Figure 6. The performance’s comparison between some developed VA control systems. The main criteria used are the required human effort, needed task time, and the obtained accuracy.
The good results obtained from these previous works need further investigation by developing new methods for variable admittance control. In addition, as is clear from
Figure 6, using a neural network-based approach is promising in improving the performance of the VA control system in a better way.
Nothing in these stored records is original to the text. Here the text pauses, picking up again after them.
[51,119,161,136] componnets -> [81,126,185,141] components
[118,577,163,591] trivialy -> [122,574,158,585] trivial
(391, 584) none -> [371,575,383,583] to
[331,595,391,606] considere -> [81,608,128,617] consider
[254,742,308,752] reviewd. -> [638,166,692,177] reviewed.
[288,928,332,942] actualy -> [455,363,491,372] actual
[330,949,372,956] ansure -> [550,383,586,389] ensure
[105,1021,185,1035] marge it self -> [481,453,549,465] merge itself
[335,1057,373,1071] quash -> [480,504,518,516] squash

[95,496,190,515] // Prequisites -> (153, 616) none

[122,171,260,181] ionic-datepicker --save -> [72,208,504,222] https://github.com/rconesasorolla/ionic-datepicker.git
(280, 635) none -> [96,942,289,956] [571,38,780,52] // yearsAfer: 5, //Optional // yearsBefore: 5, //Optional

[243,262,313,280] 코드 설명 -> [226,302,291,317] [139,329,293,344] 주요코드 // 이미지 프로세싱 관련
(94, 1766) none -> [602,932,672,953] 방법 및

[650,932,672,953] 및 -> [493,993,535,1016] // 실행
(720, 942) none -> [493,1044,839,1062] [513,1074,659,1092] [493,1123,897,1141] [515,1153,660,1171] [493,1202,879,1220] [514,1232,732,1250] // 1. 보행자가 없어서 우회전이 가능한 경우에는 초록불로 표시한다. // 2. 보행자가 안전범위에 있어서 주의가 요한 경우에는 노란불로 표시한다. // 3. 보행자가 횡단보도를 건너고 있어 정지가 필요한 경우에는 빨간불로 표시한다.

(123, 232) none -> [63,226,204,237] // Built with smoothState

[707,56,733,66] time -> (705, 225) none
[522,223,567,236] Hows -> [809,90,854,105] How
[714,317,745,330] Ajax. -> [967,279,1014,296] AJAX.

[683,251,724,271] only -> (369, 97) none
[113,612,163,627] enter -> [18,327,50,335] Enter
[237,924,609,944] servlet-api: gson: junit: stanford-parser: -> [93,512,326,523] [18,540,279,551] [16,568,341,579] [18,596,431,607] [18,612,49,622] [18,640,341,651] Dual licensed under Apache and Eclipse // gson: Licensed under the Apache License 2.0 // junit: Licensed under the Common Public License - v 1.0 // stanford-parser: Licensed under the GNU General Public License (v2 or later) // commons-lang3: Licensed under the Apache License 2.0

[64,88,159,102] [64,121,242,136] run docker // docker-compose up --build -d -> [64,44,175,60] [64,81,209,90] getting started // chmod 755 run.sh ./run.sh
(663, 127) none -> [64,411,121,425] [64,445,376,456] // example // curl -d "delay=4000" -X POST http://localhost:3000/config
This needs further investigation by applying different types of neural networks as well as deep learning-based techniques.
6. Perspectives
In HRI control, some issues should be taken into consideration. The first issue is that developing VA controllers for robotic manipulators depending on the soft computing-based techniques are promising and needed in improving the HRI’s performance. Further investigation by applying different types of neural networks and deep learning-based techniques is recommended. The second issue is that, as made clear from the literature, only one paper dealt with adjusting only the virtual inertia parameter of the admittance control. The results from this paper proved that adjusting the inertia only improved the stability of the system, minimized the oscillations, and generally improved the performance of HRI. Therefore, further investigation for adjusting only the virtual inertia is required and needed. The third issue is that developing new VA controllers should avoid large numbers of computations and complexity. In addition, these systems should avoid expert knowledge for intuitive cooperation. The fourth issue is that the introduced criteria in the current paper to evaluate the VA controllers should be taken into consideration while developing new variable controllers. Furthermore, new criterion can be considered that analyze the oscillations during the robot motion. The last issue is that more realistic tasks should be investigated during development and evaluation of the new VA controllers. These tasks can include curved and complex motions and tasks in real (industrial, medical, agriculture, etc.) environments. Furthermore, the number of subjects used in evaluating the VA controller should be more than 30 subjects for more real and justified statistics.
7. Conclusion
In the current paper, a review is presented for VA control systems in human-robot co-manipulation tasks. The different techniques for their development, the achieved robotic tasks, the performance’s comparison are discussed deeply. The results from this review recommend using soft computing techniques, as they are promising methods in improving HRI’s performance. In addition, more realistic tasks and increasing the number of subjects used to evaluate the VA controllers should be considered. Some perspectives and expectations of the control of HRI are also presented and discussed.